Call for Proposals
Reading and Writing with Agency in the Liberal Arts
January 12-13, 2018 | Stetson University | DeLand, FL
Submission deadline extended to October 6, 2017. Contact Brenda Boyle with your proposals!
Many of our colleges’ mission statements recognize qualities in our students such as leadership, engaged participation in democratic life, and the cultivation of critical and creative sensibilities. Each of these values requires agency, a reader’s or writer’s ability to fashion discourse that adds to, modifies, or otherwise responds to issues, ideas, and texts. We speak of readers and writers “making their marks,” actively and knowingly intervening in ongoing discussions and debates. Similarly, we value students making informed and relevant choices about when, how, and why to compose an argument appropriate to audience and occasion, discourse that involves a clear purpose, an identifiable voice, and a sense of urgency. An agentive writer knows how to use language and rhetoric to get things done, whether proposing a new way of thinking, recommending a policy, or reframing social issues.

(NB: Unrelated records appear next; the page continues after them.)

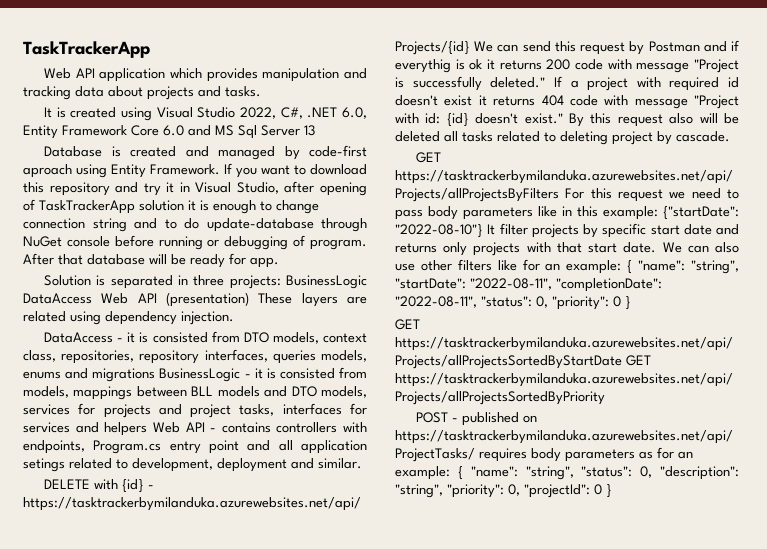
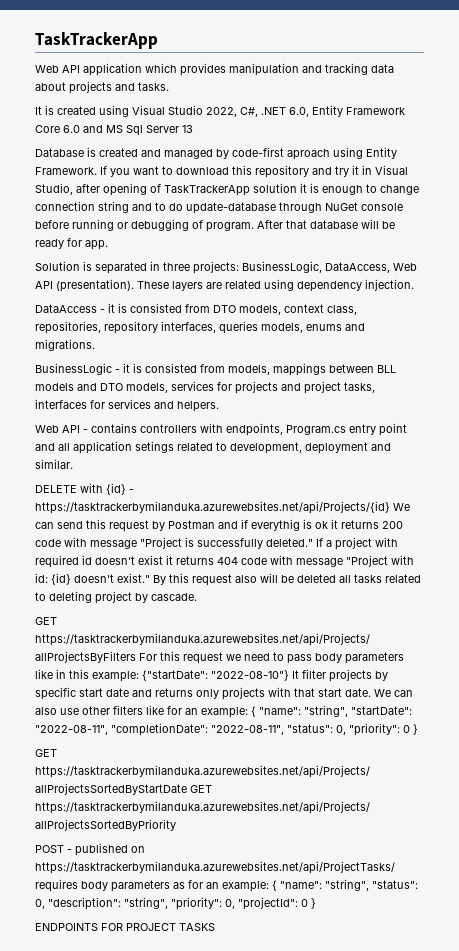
- Solution is separated in three projects: BusinessLogic DataAccess Web API (presentation) These layers are related using dependency injection.
+ Solution is separated in three projects: BusinessLogic, DataAccess, Web API (presentation). These layers are related using dependency injection.
- DataAccess - it is consisted from DTO models, context class, repositories, repository interfaces, queries models, enums and migrations BusinessLogic - it is consisted from models, mappings between BLL models and DTO models, services for projects and project tasks, interfaces for services and helpers Web API - contains controllers with endpoints, Program.cs entry point and all application setings related to development, deployment and similar.
+ DataAccess - it is consisted from DTO models, context class, repositories, repository interfaces, queries models, enums and migrations.
+ BusinessLogic - it is consisted from models, mappings between BLL models and DTO models, services for projects and project tasks, interfaces for services and helpers.
+ Web API - contains controllers with endpoints, Program.cs entry point and all application setings related to development, deployment and similar.
+ ENDPOINTS FOR PROJECT TASKS

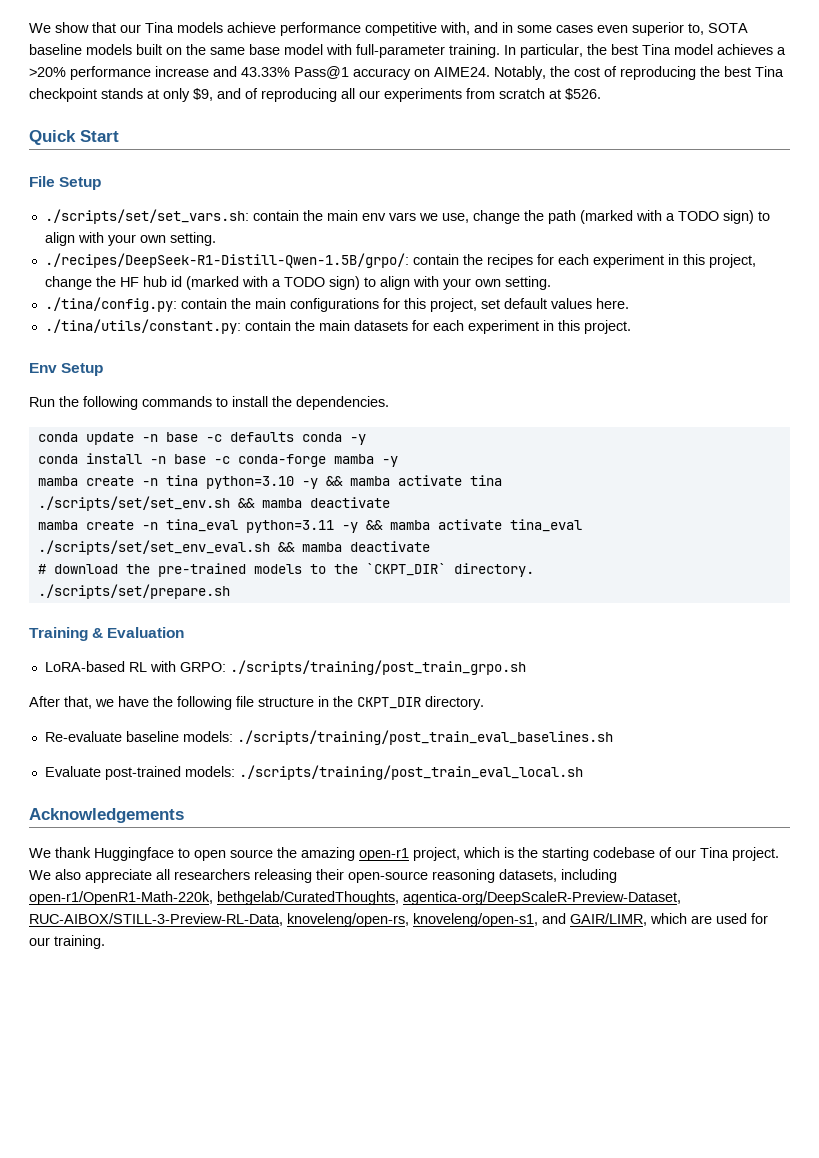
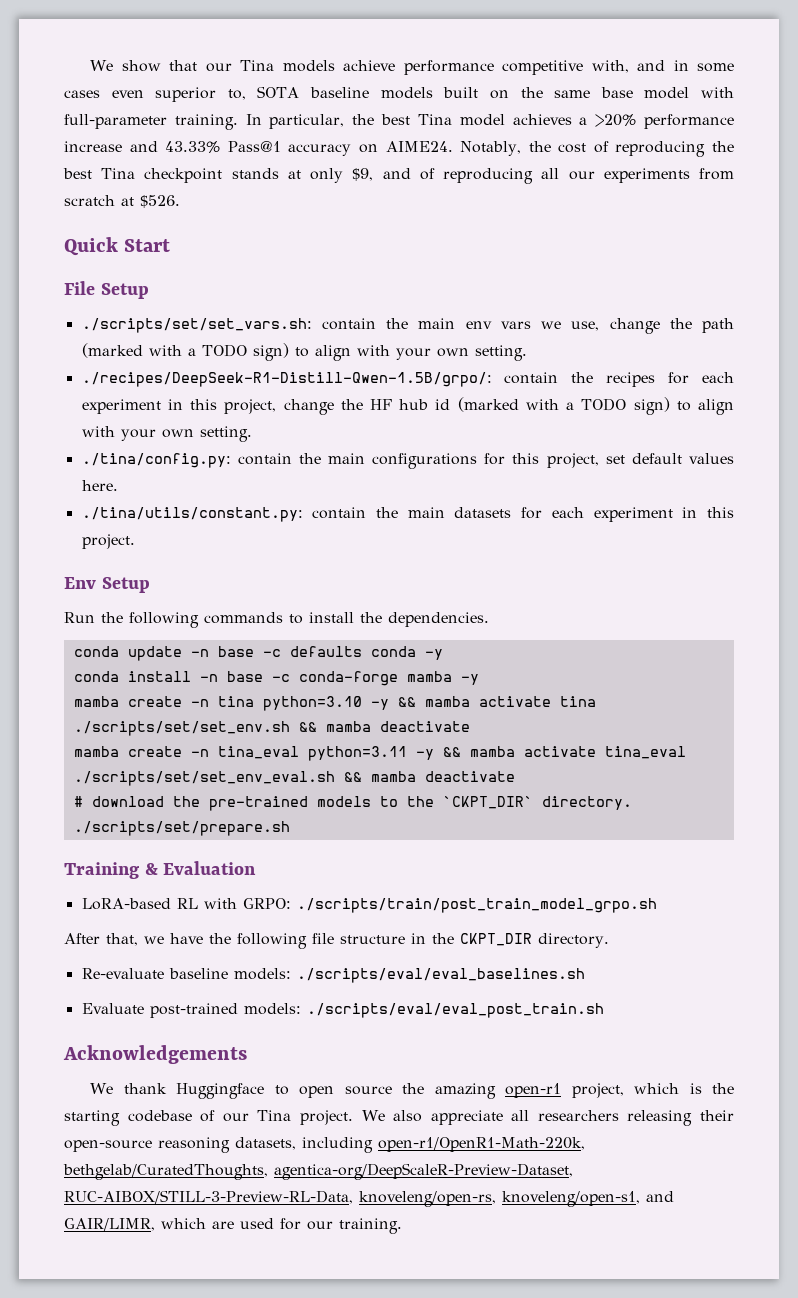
- LoRA-based RL with GRPO: ./scripts/training/post_train_grpo.sh
+ LoRA-based RL with GRPO: ./scripts/train/post_train_model_grpo.sh
- Re-evaluate baseline models: ./scripts/training/post_train_eval_baselines.sh
+ Re-evaluate baseline models: ./scripts/eval/eval_baselines.sh
- Evaluate post-trained models: ./scripts/training/post_train_eval_local.sh
+ Evaluate post-trained models: ./scripts/eval/eval_post_train.sh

Agency is related to the construction of ethos, where agency is understood as an attribute of character. But agency applies equally well to reading. Reading with agency involves active interpretation; an engagement with texts and ideas that goes well beyond the information given as well as a cultivated habit of calling into question, speculating about, and making new uses of texts. Because the student/faculty ratio in small liberal arts settings is favorable to students, we have the ability to nurture individuals and to pay holistic attention to our students’ development as intellectual persons. We have the ability to foster agency in ways perhaps not as fully possible in large university settings.
We invite our members to spend a weekend together pondering readerly and writerly agency as we consider their value as goals for liberal arts education. We envision addressing such questions as:
- How can we help students strategically construct agency that will be perceived as, for instance, courageous, empathetic, deliberate, generous, or proactive?
- How might we leverage assignments to facilitate the construction of a knowing ethos?
- What are needs and occasions for agentive discourse beyond college?
- In a charged political climate, how do we avoid overprescribing our beliefs about what constitutes valuable agency? How can we better listen for the varieties of agency our students bring to scenes of writing?
We welcome submissions of two kinds:
Ten-minute presentations that sketch out an approach, summarize one’s research or synthesize others’ research on agency as it applies to readers and/or writers. Approaches to agency may be at the level of individual conversation with students, classroom practices, or programmatic affordances. Typically, a roundtable is composed of four participants addressing a common theme or shared institutional practice. One can propose an entire roundtable or propose a single presentation that the conference organizers will cluster with kindred presenters.
- Speed Sharing
Ten-minute presentations that preview a new strategy, technique, or arrangement in tutoring, teaching, or administering writing that will likely be of interest to many of the conference attendees. The subject of the presentations need not focus on the conference theme of agency. Speed shares keep us informed of new developments in the field, novel administrative arrangements, ideas for assessment, strategies for staffing, skills for stretching tight budgets, thoughts about faculty development, etc. The materials introduced in speed sharing sessions become artifacts of our practice and are archived on the SLAC-WPA website.